YOUR GOAL -
Would you please retype, exactly, the lines of the listing below between the line with "(204, 258) none" and the line with "(217, 679) none ->", inclusive?

EXTRACTED INFORMATION -
*** Begin section ***

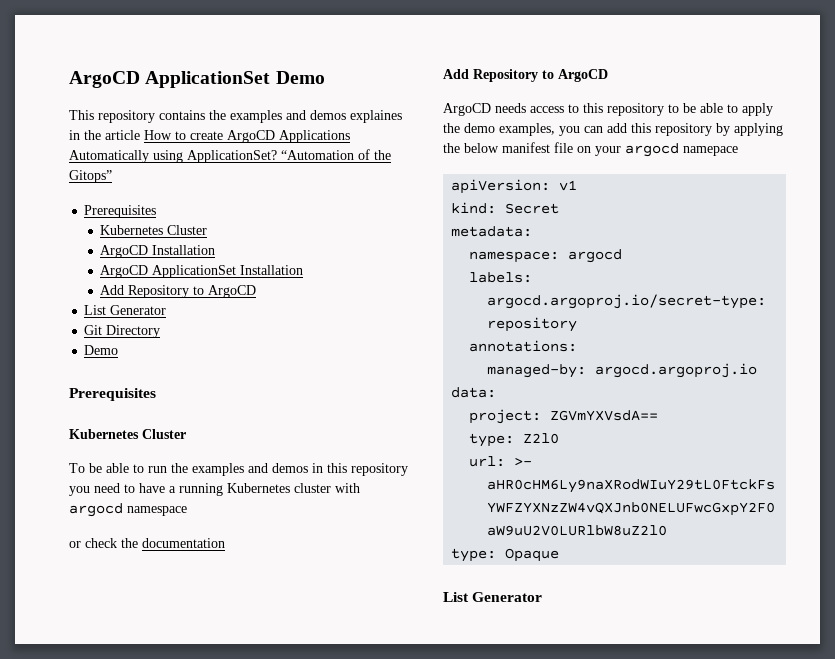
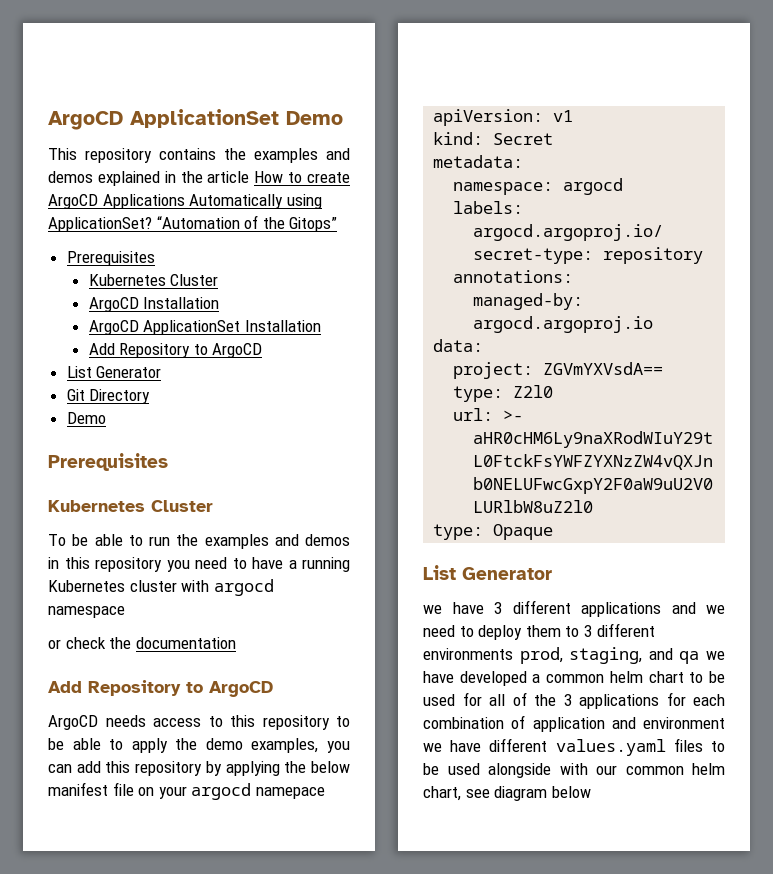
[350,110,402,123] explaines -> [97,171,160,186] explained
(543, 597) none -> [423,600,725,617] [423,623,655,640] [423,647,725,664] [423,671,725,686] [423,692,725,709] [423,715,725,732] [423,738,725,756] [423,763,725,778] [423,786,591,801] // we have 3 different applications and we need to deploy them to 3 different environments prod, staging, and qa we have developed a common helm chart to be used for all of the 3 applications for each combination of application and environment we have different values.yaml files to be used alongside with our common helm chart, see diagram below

*** End section ***
*** Begin section ***

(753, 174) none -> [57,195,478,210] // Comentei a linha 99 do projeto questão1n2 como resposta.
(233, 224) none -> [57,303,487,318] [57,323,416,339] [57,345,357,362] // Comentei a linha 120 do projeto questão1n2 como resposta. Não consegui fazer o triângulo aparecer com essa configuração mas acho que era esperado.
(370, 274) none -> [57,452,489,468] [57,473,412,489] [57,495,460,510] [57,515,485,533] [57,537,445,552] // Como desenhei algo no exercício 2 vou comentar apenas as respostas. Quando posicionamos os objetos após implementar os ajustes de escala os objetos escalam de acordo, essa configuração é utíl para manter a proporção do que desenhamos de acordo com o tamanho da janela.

*** End section ***
*** Begin section ***

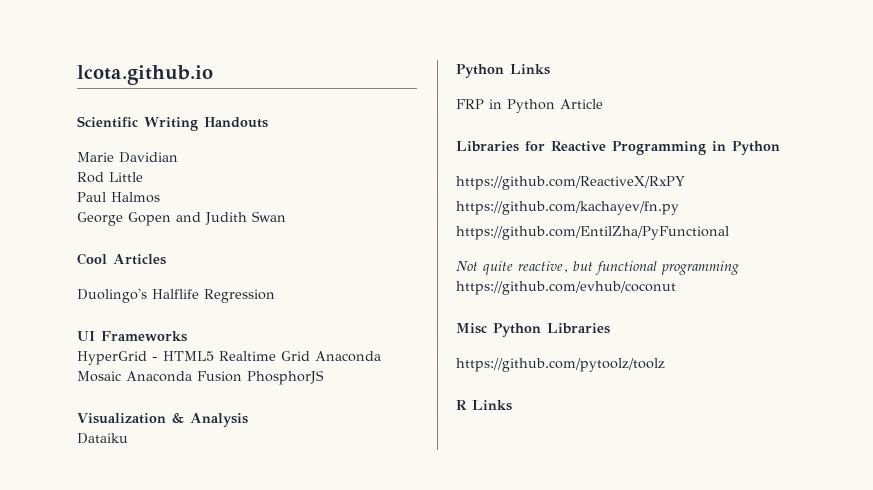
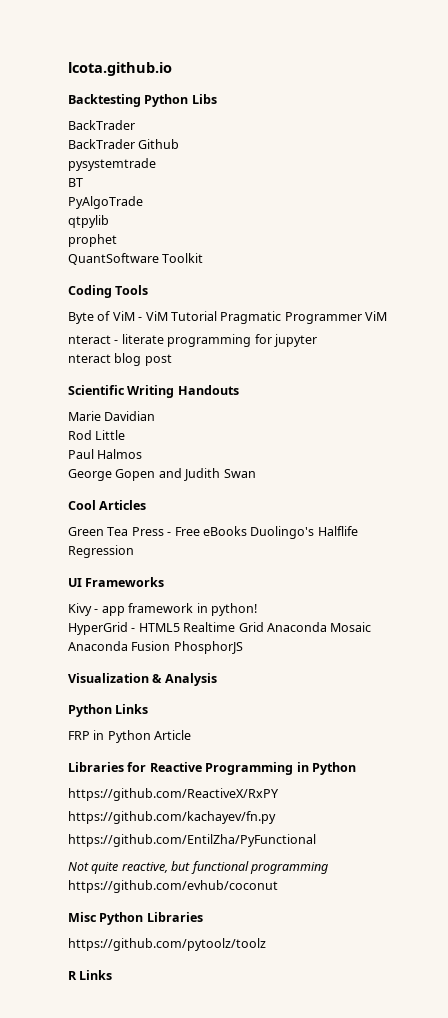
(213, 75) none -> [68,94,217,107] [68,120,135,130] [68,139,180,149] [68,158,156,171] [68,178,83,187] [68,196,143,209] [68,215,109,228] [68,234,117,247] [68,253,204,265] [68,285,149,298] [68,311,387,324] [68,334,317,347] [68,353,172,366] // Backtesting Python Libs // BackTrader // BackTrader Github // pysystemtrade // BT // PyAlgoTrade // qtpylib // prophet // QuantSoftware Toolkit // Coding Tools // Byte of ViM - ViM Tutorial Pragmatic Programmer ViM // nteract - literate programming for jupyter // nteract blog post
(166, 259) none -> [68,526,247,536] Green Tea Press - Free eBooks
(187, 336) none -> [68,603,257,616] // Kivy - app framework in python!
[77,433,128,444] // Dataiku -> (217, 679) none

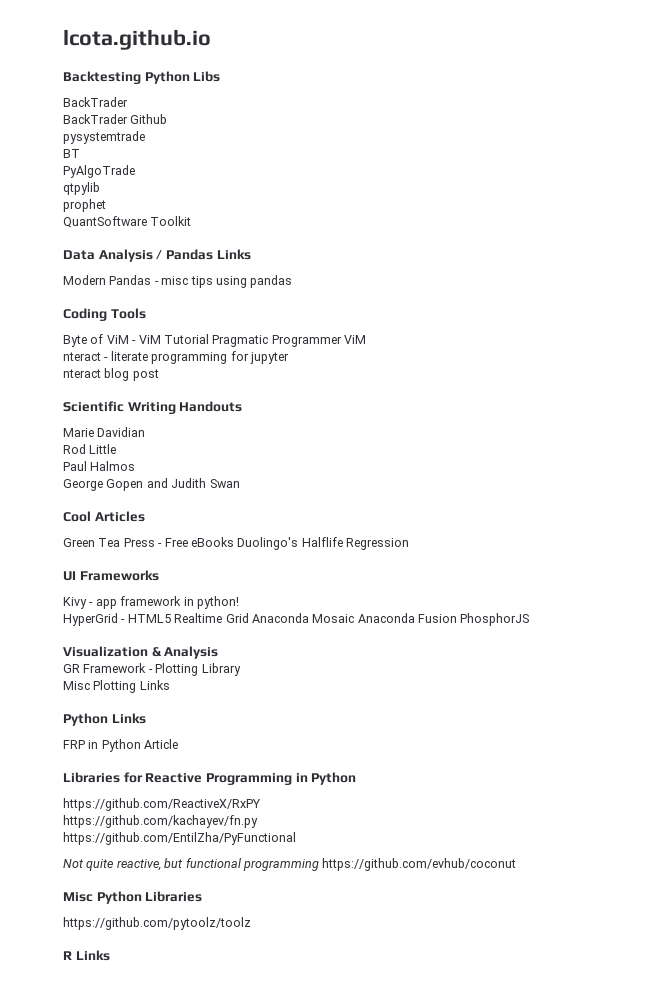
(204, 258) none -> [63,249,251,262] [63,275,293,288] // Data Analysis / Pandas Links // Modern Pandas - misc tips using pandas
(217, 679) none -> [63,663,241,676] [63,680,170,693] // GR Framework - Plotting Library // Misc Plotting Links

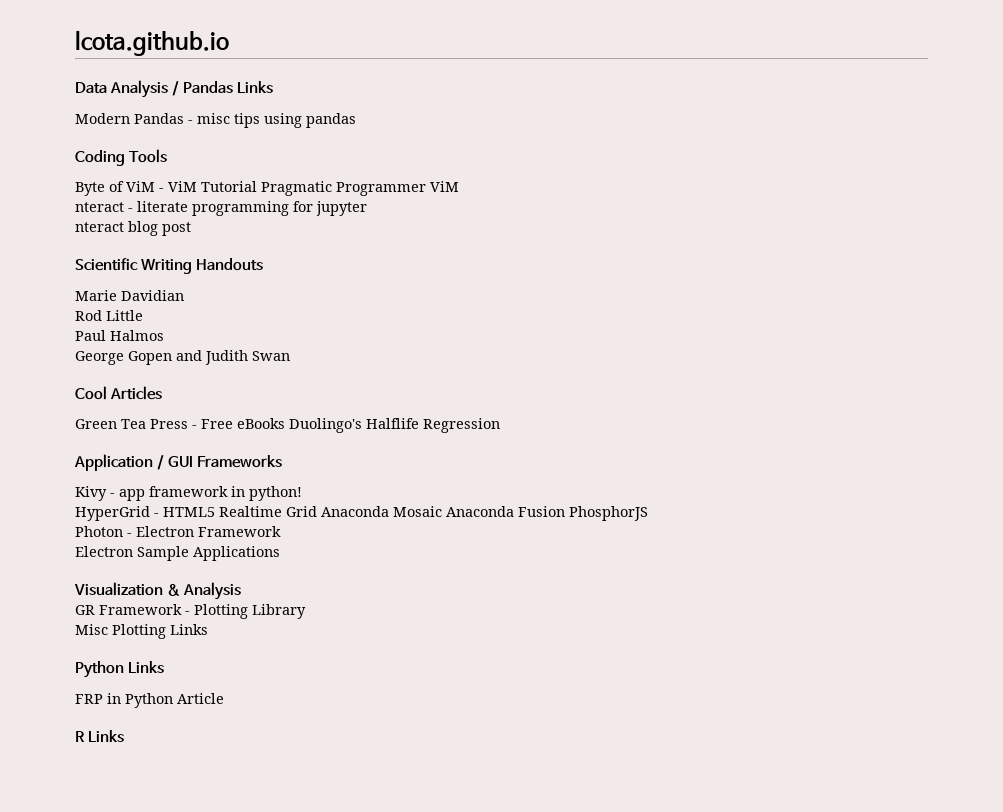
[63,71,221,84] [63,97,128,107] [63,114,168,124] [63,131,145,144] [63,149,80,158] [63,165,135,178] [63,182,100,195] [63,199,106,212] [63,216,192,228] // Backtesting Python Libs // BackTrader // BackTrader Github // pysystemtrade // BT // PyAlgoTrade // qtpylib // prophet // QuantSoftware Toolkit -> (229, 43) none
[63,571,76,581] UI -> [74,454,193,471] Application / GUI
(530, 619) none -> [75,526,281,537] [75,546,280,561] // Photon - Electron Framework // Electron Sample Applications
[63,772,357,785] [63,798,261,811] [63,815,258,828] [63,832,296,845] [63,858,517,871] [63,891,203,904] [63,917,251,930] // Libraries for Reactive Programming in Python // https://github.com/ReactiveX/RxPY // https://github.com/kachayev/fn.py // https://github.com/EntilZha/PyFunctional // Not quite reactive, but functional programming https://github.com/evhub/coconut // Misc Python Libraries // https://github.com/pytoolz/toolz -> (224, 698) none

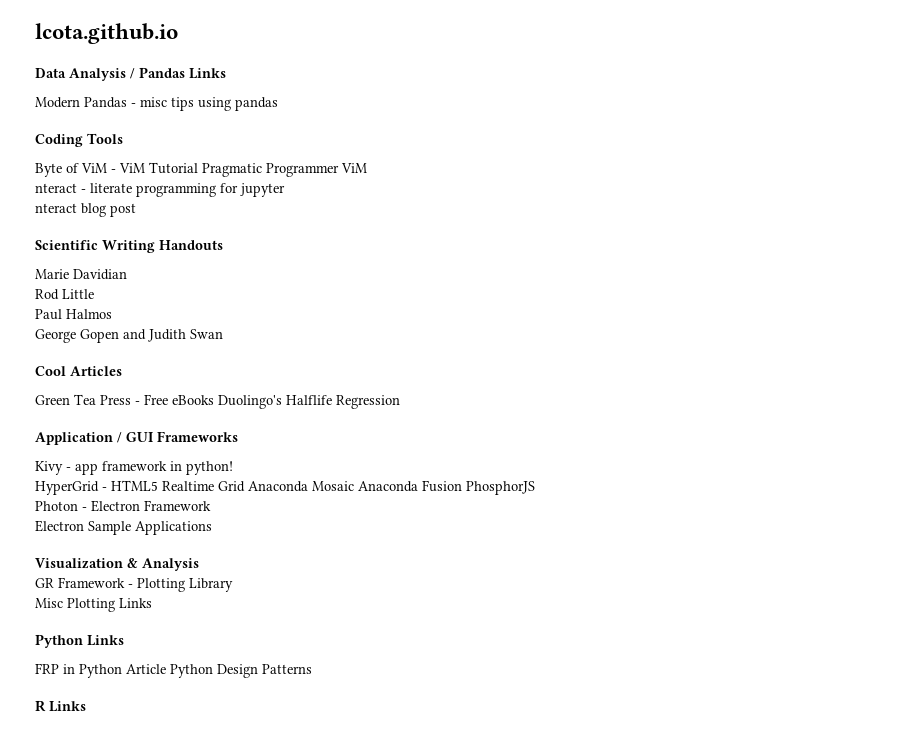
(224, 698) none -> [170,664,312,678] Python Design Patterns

*** End section ***

ANSWER TO THIS EXERCISE -
(204, 258) none -> [63,249,251,262] [63,275,293,288] // Data Analysis / Pandas Links // Modern Pandas - misc tips using pandas
(217, 679) none -> [63,663,241,676] [63,680,170,693] // GR Framework - Plotting Library // Misc Plotting Links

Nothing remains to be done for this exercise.